**RAW DATA**
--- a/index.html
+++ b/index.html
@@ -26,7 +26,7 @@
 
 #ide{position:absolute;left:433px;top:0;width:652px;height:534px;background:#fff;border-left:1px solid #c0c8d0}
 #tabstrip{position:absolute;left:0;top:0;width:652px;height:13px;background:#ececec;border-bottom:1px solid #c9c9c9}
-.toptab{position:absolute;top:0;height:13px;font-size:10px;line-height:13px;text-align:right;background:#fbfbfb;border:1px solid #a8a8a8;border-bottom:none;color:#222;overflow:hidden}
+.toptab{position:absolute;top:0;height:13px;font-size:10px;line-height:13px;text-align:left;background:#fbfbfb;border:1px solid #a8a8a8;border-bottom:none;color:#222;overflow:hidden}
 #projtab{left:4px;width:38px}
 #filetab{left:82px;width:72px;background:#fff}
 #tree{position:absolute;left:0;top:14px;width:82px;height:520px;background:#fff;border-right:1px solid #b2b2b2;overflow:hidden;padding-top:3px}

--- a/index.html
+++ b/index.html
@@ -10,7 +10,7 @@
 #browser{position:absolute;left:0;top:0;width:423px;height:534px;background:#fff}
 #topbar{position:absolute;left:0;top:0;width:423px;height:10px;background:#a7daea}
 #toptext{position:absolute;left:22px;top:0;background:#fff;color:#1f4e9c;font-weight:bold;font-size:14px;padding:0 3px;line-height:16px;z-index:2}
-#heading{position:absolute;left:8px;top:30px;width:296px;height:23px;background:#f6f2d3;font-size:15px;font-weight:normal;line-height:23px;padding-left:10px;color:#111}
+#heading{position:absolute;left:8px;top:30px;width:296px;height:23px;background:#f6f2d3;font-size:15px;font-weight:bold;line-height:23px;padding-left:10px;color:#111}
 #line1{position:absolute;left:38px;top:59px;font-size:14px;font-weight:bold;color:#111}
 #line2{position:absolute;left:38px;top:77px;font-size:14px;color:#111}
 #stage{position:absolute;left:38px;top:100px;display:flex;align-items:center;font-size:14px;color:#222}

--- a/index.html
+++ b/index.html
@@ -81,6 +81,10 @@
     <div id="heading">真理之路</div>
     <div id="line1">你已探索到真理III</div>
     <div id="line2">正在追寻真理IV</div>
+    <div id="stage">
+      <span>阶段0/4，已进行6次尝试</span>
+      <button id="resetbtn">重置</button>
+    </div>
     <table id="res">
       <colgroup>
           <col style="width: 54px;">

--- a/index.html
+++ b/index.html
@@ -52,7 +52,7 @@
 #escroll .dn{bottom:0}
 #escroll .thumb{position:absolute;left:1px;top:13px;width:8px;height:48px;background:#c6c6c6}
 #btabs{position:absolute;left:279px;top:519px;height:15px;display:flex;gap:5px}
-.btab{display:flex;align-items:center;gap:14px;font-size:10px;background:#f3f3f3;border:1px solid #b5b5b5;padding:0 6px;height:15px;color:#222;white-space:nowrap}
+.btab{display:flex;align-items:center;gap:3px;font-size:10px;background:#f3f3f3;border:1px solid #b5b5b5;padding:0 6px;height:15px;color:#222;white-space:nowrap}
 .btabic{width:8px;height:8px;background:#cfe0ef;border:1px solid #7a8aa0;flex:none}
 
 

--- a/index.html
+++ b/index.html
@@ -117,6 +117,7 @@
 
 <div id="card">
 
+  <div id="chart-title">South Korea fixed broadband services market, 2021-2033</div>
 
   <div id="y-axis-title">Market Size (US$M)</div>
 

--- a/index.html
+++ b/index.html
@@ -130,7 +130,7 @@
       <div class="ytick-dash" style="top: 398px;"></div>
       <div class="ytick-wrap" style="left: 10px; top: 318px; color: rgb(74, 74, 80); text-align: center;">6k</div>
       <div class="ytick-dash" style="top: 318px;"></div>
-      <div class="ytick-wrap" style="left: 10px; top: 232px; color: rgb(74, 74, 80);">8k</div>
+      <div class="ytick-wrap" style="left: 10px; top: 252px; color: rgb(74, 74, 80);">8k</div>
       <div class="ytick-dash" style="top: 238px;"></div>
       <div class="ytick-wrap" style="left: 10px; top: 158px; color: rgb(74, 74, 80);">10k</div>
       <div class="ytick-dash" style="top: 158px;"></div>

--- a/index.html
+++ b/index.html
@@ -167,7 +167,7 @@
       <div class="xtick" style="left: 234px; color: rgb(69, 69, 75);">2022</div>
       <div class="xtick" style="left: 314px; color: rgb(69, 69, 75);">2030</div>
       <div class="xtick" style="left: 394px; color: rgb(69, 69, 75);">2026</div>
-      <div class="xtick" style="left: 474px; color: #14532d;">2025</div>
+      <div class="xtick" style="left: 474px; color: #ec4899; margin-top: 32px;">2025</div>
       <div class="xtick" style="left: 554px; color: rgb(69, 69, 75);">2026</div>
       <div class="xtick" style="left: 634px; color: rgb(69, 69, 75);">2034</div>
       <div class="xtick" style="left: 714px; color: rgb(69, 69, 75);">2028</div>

**WORK TO BE COMPLETED**
Reading through the material above, work out how many lines include "right", then state that number alone.

**OUTPUT**
2